== Segment start ==

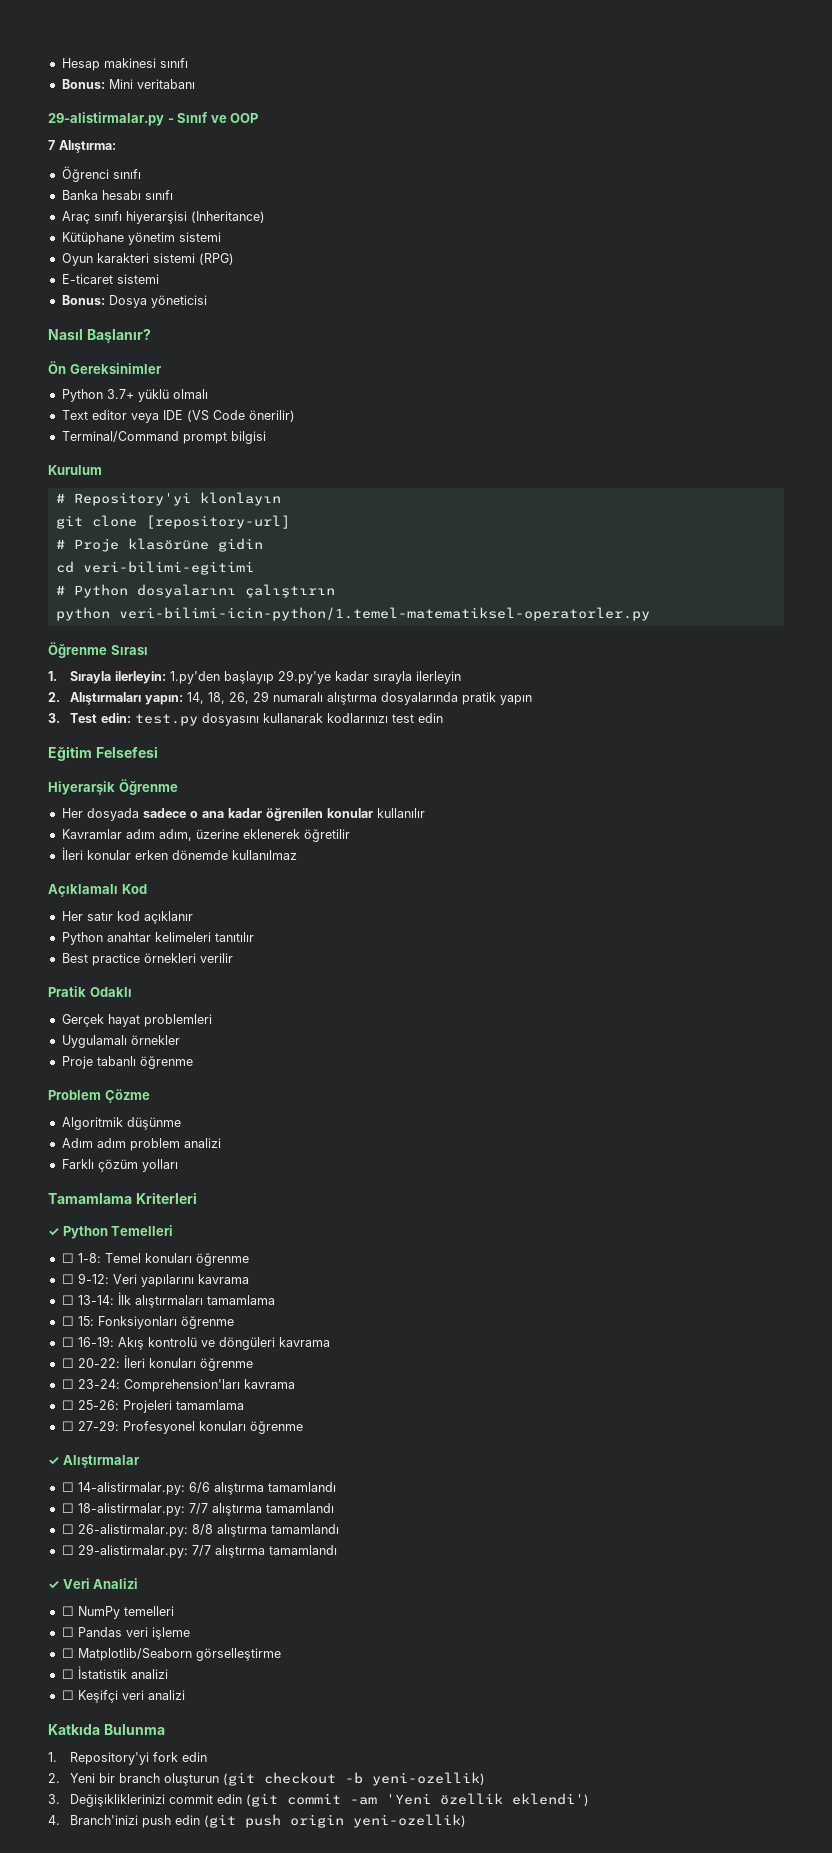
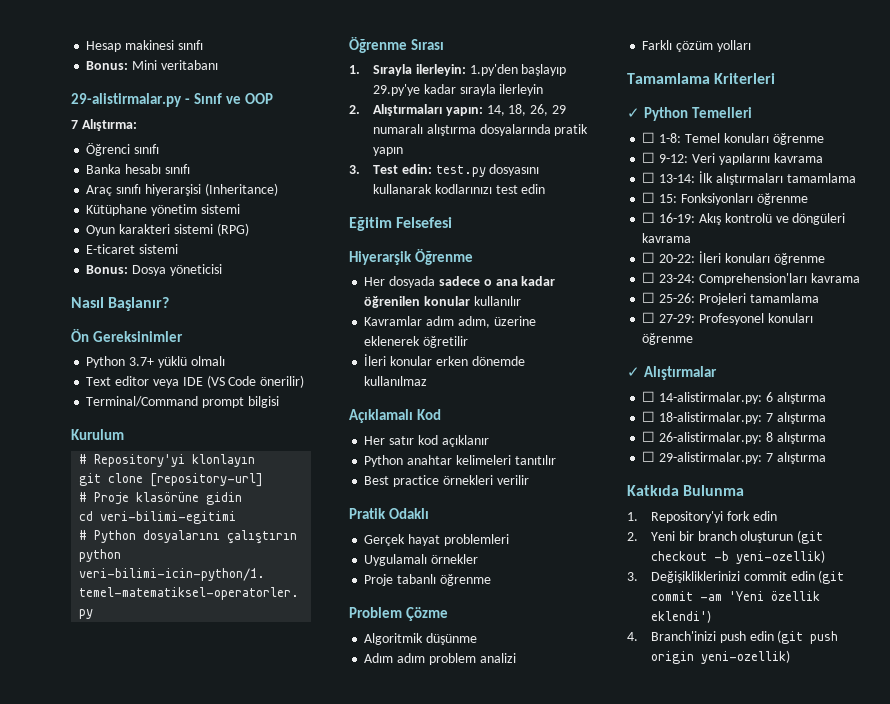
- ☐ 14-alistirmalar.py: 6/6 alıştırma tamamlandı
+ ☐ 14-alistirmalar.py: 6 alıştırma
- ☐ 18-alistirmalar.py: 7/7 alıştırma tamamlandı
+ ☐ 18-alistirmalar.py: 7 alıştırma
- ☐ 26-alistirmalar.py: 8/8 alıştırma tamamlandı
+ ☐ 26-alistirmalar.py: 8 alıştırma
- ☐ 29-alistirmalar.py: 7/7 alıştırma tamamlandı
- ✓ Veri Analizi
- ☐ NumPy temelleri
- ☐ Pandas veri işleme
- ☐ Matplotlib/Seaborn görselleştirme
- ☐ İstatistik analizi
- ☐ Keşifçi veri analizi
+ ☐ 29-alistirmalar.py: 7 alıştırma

== Segment end ==

**Work request**
Your answer must be a verbatim copy of the entries above, with no images included.

**Answer to this problem**
- ☐ 14-alistirmalar.py: 6/6 alıştırma tamamlandı
+ ☐ 14-alistirmalar.py: 6 alıştırma
- ☐ 18-alistirmalar.py: 7/7 alıştırma tamamlandı
+ ☐ 18-alistirmalar.py: 7 alıştırma
- ☐ 26-alistirmalar.py: 8/8 alıştırma tamamlandı
+ ☐ 26-alistirmalar.py: 8 alıştırma
- ☐ 29-alistirmalar.py: 7/7 alıştırma tamamlandı
- ✓ Veri Analizi
- ☐ NumPy temelleri
- ☐ Pandas veri işleme
- ☐ Matplotlib/Seaborn görselleştirme
- ☐ İstatistik analizi
- ☐ Keşifçi veri analizi
+ ☐ 29-alistirmalar.py: 7 alıştırma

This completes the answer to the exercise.